The rapid development of the economy is inseparable from the strong support of the energy supply. Fossil fuels with limited reserves and heavy pollution are still dominant sources of energy. Based on the strategic consideration of sustainable development, the development of renewable clean energy is urgent.1 Lithium-ion batteries (LIBs) are preferred due to the advantages of high energy density and operating voltage.2–5 As an important component of the battery, electrode materials play a crucial role in the electrochemical performance of LIBs. However, graphite, the current commercial anode material, limits the further improvement of the energy density of LIBs due to its low theoretical specific capacity.6 Different from the intercalation mechanism of carbon materials, transition metal compounds usually exhibit a conversion mechanism, which has higher theoretical specific capacities. Compared with metal oxides and sulfides, metal selenides have a lower band gap and higher covalent state, higher electrical conductivity, higher stack density, and better electrochemical activity.7–10 In addition, the metal–Se covalent bonds are weaker and the d-electron arrangement is proper.11–13 FeSe2,14–16 CoSe2,17–19 and NiSe211,20,21 have attracted considerable attention due to their large interlayer distances, high theoretical specific capacity, and low cost.22,23 For example, Chen et al. designed bamboo-like N-doped carbon nanotube encapsulated FeSe2 nanoparticles via self-catalysis and chemical transformation, and the material exhibited excellent electrochemical performance when used as an anode material for LIBs.14 Chen et al. synthesized novel CoSe2/Ti3C2Tx composites by growing CoSe2 particles in situ on Ti3C2Txvia a hydrothermal method and showed high specific capacities and good stability.18 Sun et al. prepared NiSe2/multi-heteroatom doped carbon/reduced graphene oxide, which exhibited excellent electrochemical properties, especially cycling stability.21

Compared to mono-metal selenides, binary-metal selenides have larger crystal sizes, more electroactive centers, and lower activation energy for electron transfer among cations. Thus, they exhibit more excellent electrical conductivity.24–27 Moreover, binary-metal selenides have a synergistic effect between the two metals and expose more active sites for electrochemical reactions.28–31 In addition, the binary-metal selenides have faster lithium-ion diffusion kinetics and can increase the reversible capacity and prolong the cycle life.28 Since the atomic radii of Fe and Ni are similar, the bimetallic selenides of iron and nickel contribute to the compatibility of the crystalline structure.32 The orbital overlap between the elements of iron, nickel, and selenium makes each atom have a more stable atomic interaction and improves the stability of the anode material.30 However, to the best of our knowledge, the iron and nickel bimetallic selenides (FeNiSe4) as the anode for LIBs have not yet been explored previously.

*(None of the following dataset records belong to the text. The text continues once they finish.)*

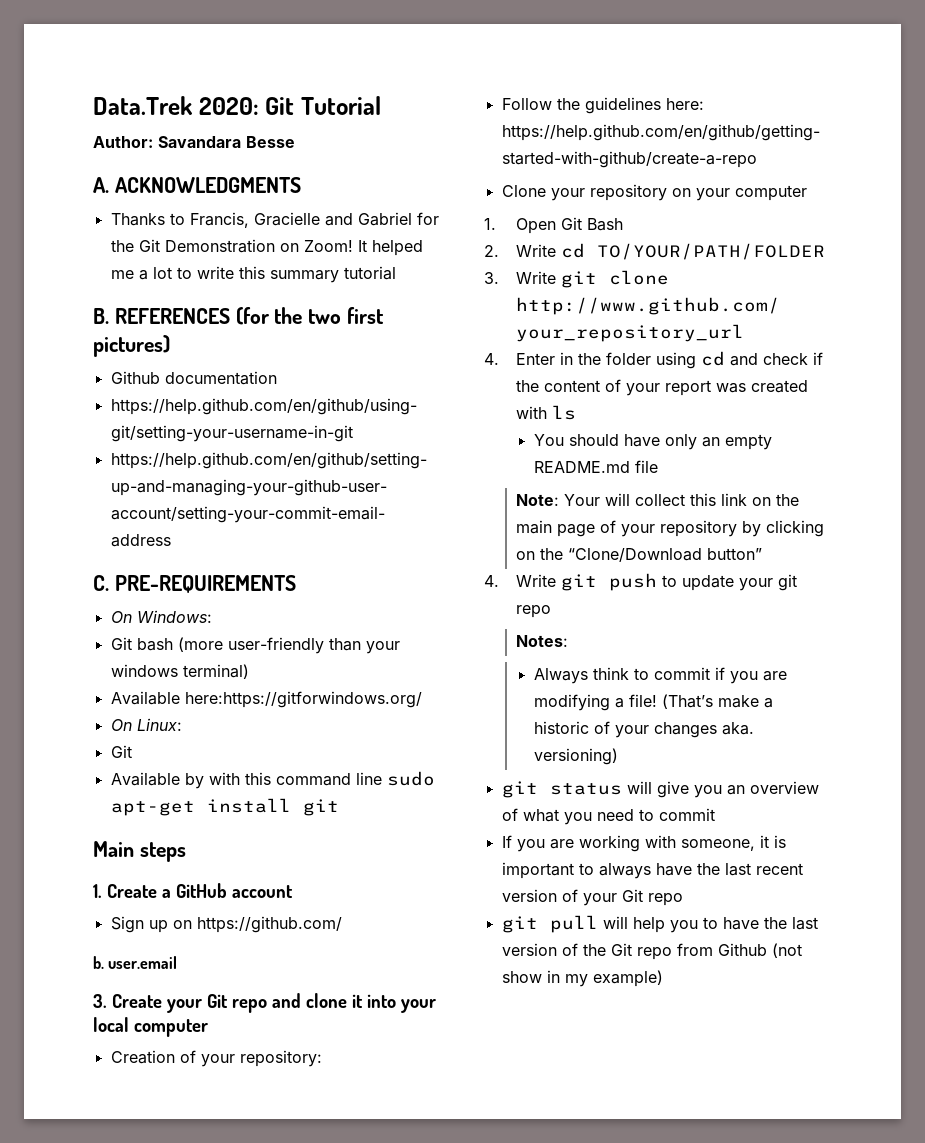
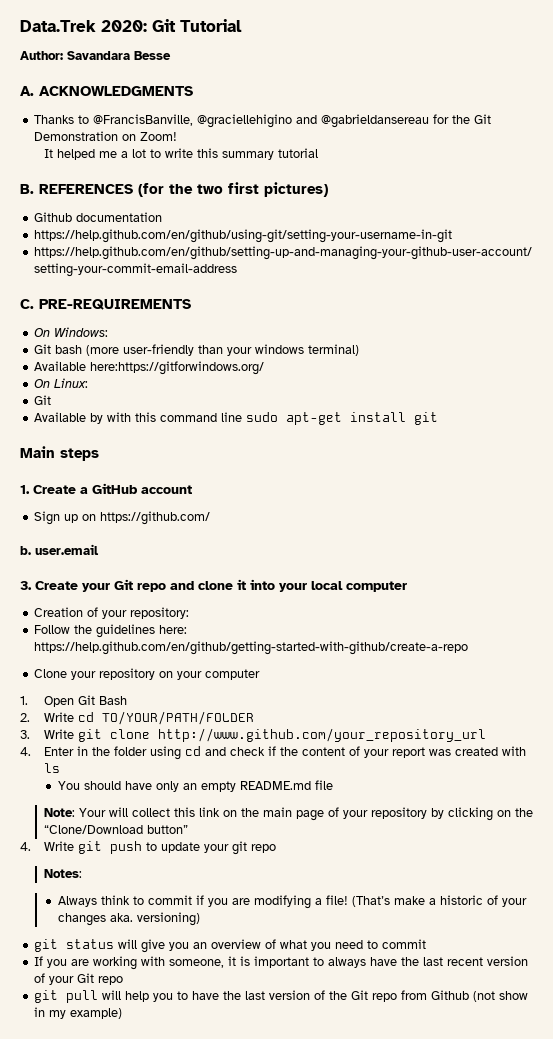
- Thanks to Francis, Gracielle and Gabriel for the Git Demonstration on Zoom! It helped me a lot to write this summary tutorial
+ Thanks to @FrancisBanville, @graciellehigino and @gabrieldansereau for the Git Demonstration on Zoom!
+ It helped me a lot to write this summary tutorial

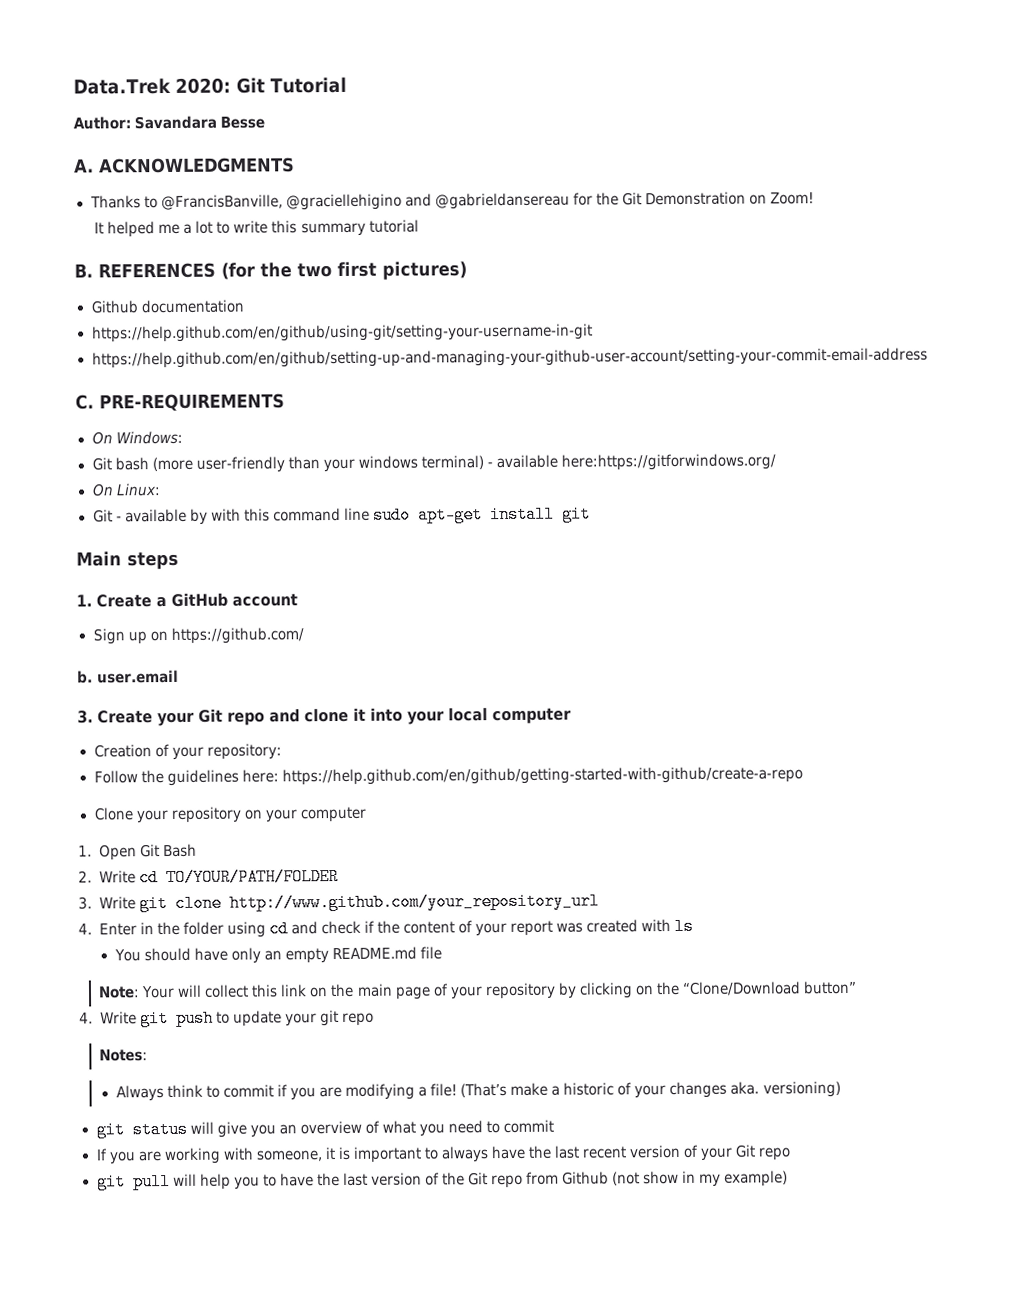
- Git bash (more user-friendly than your windows terminal)
- Available here:https://gitforwindows.org/
+ Git bash (more user-friendly than your windows terminal) - available here:https://gitforwindows.org/
  On Linux:
- Git
- Available by with this command line sudo apt-get install git
+ Git - available by with this command line sudo apt-get install git

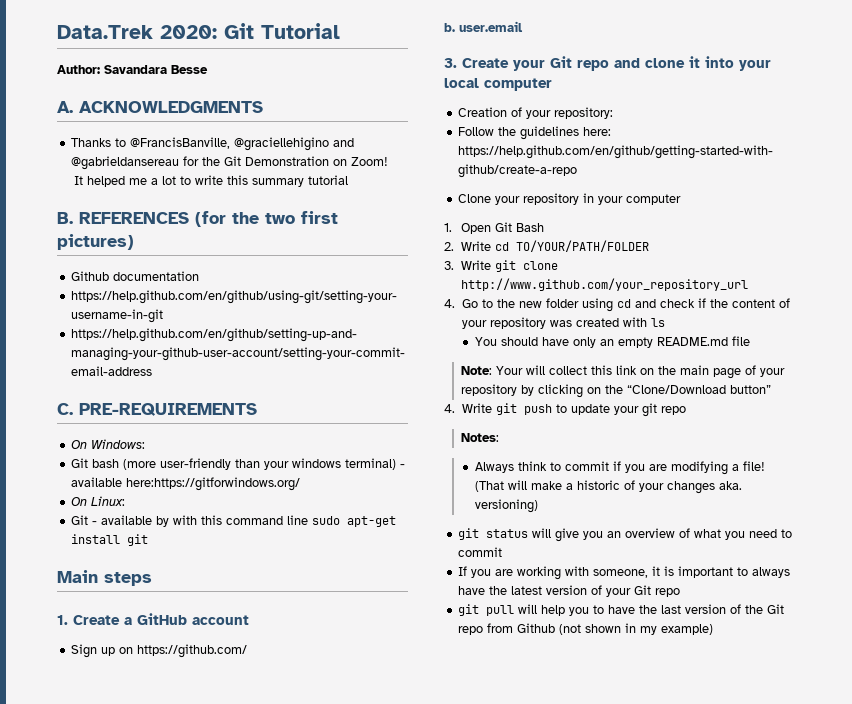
- Clone your repository on your computer
+ Clone your repository in your computer
- 4. Enter in the folder using cd and check if the content of your report was created with ls
+ 4. Go to the new folder using cd and check if the content of your repository was created with ls
- (That’s make a historic of your changes aka. versioning)
+ (That will make a historic of your changes aka. versioning)
- If you are working with someone, it is important to always have the last recent version of your Git repo
+ If you are working with someone, it is important to always have the latest version of your Git repo
- git pull will help you to have the last version of the Git repo from Github (not show in my example)
+ git pull will help you to have the last version of the Git repo from Github (not shown in my example)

Similar to mono-metallic selenides, bimetallic selenides also face serious volume changes during the charge/discharge process in the practical application of the anode materials, which leads to rapid capacity decay and cycle performance deterioration.33–35 In addition, the electrical conductivity of the binary-metal (Fe and Ni) selenide still cannot meet the requirements of the electrode material although the conductivity is better than that of the other transition-metal chalcogenides. Due to the advantages of superior electronic conductivity and chemical stability, graphene can be used to alleviate the volume changes of binary-metal (Fe and Ni) selenide and improve its conductivity.36,37 In addition, the current mainstream electrode preparation involves a coating process using insulating binders, which can limit electron transport and ion diffusion and decrease the energy density of batteries due lack of capacity contribution.38,39 Thus, it is essential to design free-standing anode materials without binder.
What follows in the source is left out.